Shergroup welcomes government “major milestone” on debt
 
The Government’s hardening approach to debt recovery and its new “get tough” approach to people who do not pay court-enforced fines has been welcomed as a “major milestone” by the Chief Executive of the UK’s leading High Court Enforcement Agency, Shergroup.

In a written ministerial statement from Justice Minister Jack Straw, plans are set out to make certain the High Court Enforcement Officers Association can develop a service whereby creditors will be able to commission a High Court Enforcement Officer to enforce their award or settlement as soon as the respondent fails to pay the sum due.

The costs of enforcement will be recoverable from the respondent with limited cost liability for the creditor.

The announcement comes after the Chief Executive Officer of Shergroup, Claire Sandbrook, qualified solicitor, held top-level talks with Citizens Advice officials who wanted to highlight a gap in enforcement provision when people had won their Employment Tribunal hearing.

Mrs Sandbrook, who is also Chair of the UK’s High Court Enforcement Officers Association, says: “We fully endorse the Government’s new-found determination to ensure that individuals who are entitled to their Employment Tribunal awards or ACAS settlements are not denied access to justice by a small minority of unscrupulous individuals or companies who refuse to respect the Tribunal’s award.

“These changes mark a major milestone for High Court Enforcement Officers, in recognizing that as a national agency we can help the traditional creditor as well as others types of litigant who engage in the judicial process and come out of that process with a judgment that needs to be paid.”

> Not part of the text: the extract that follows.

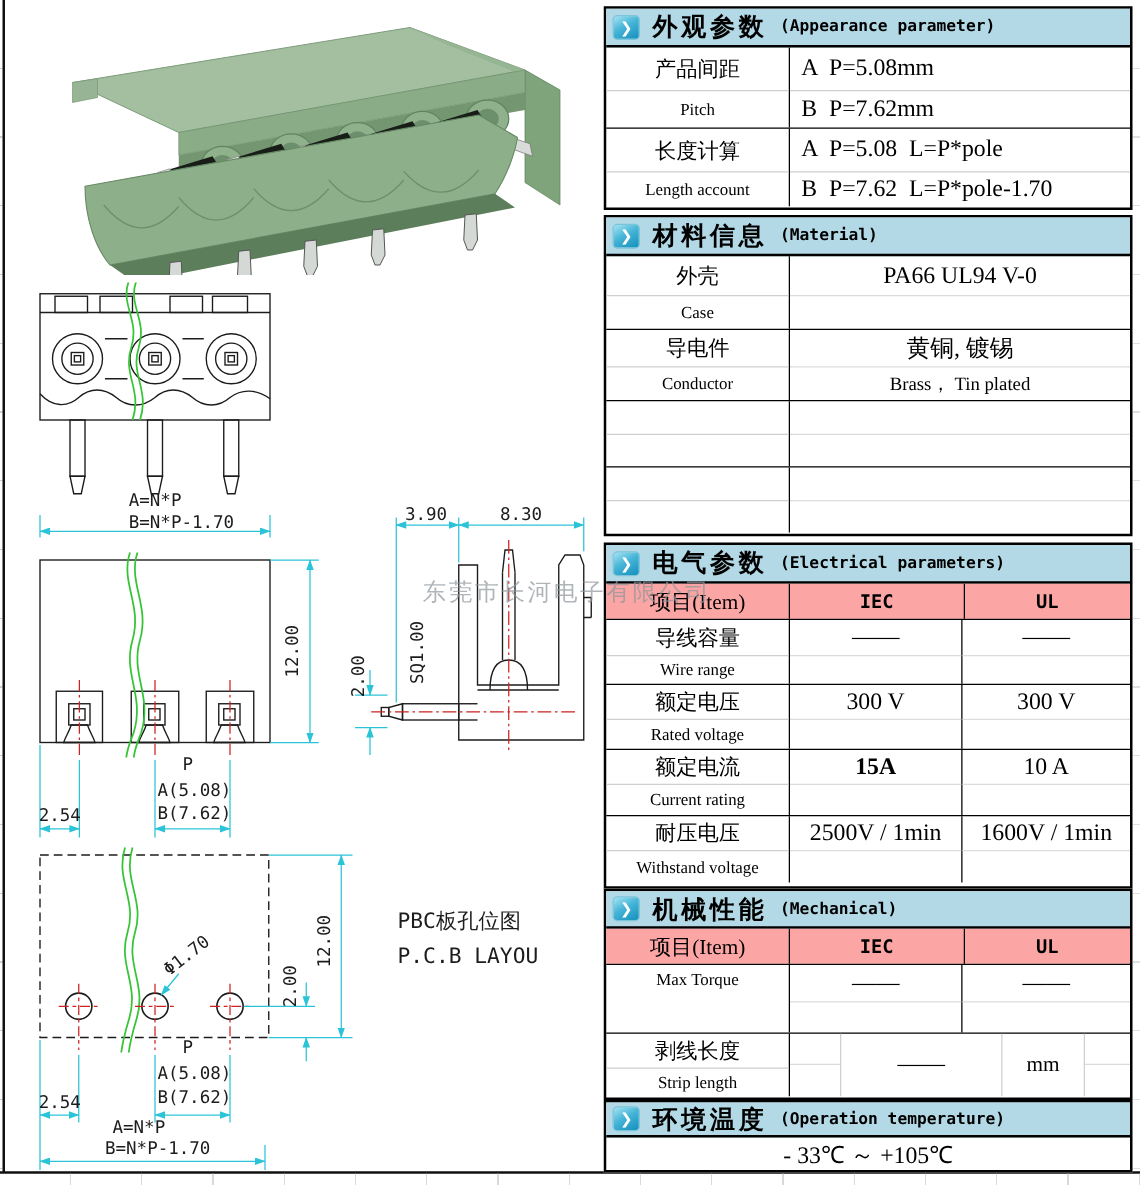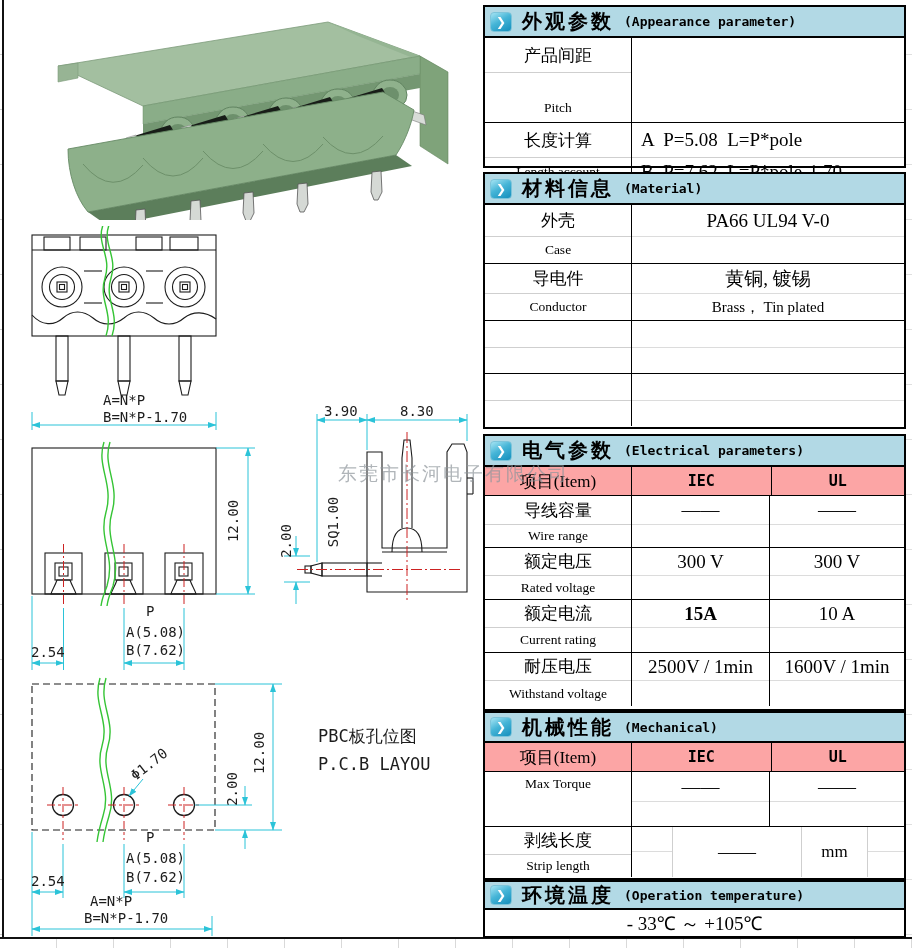"A P=5.08mm" div.vcol { html: none -> <div> <div>A P=5.08mm</div> <div>B P=7.62mm</div> </div> }
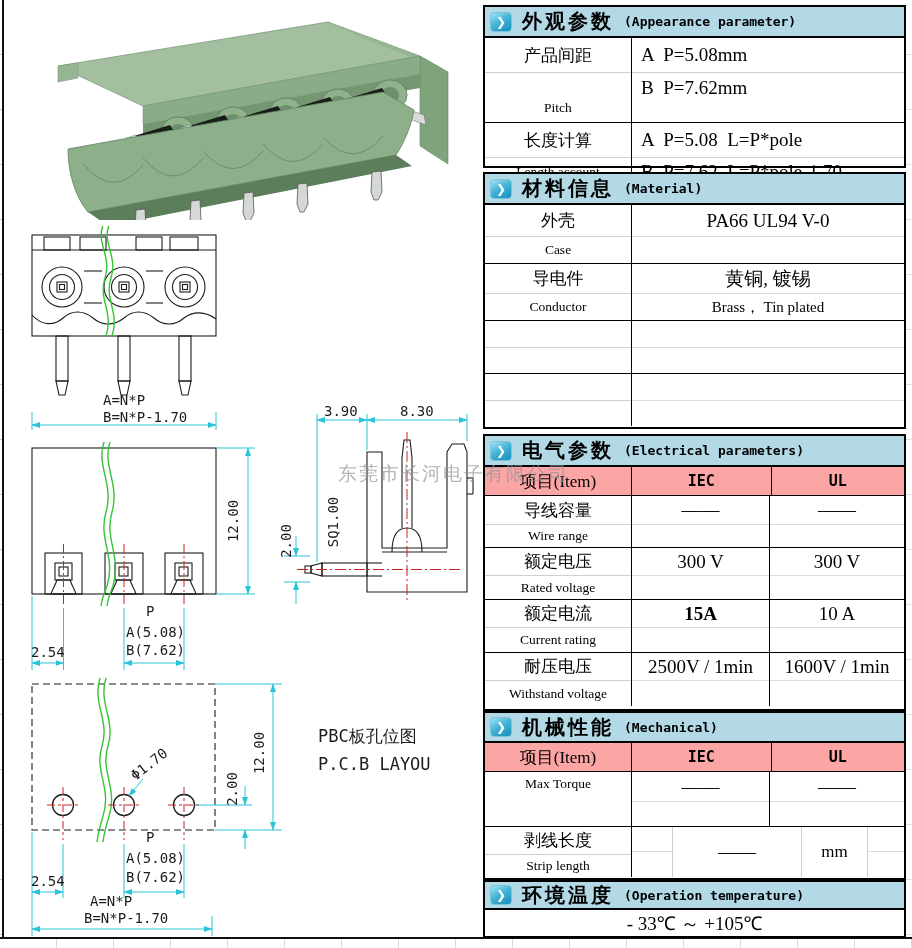"Pitch" div.sub { margin-top: 20px -> none }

“It seemed to us highly unfair that employees who had been successful in winning compensation against their former employer should be denied the very essence of justice in not securing payment.”

“Much is written in these difficult times about vulnerable people in financial straits, and so I applaud the initiative of the CAB to recognize that people who have won a decision from the court are just as vulnerable if the enforcement system lets them down and they can’t secure payment. Along with my HCEO colleagues we are looking forward to working with Ministry officials to demonstrate that these types of cases can have successful outcomes and that people with Awards can find justice in the court system. To us it represents the first positive signal for sometime that the Government wants to get tough on making people aware that consequences will flow if the order of the court is ignored.”

“Of course HCEOs see all types of situation, but where an employer is trading and has assets, this is exactly the type of situation where if payment is not forthcoming the employer can expect assets to be removed and sold if the court’s order is not obeyed. It is the job of the HCEO to do that in accordance with the law, and at the command of the court. We do take those responsibilities extremely seriously”.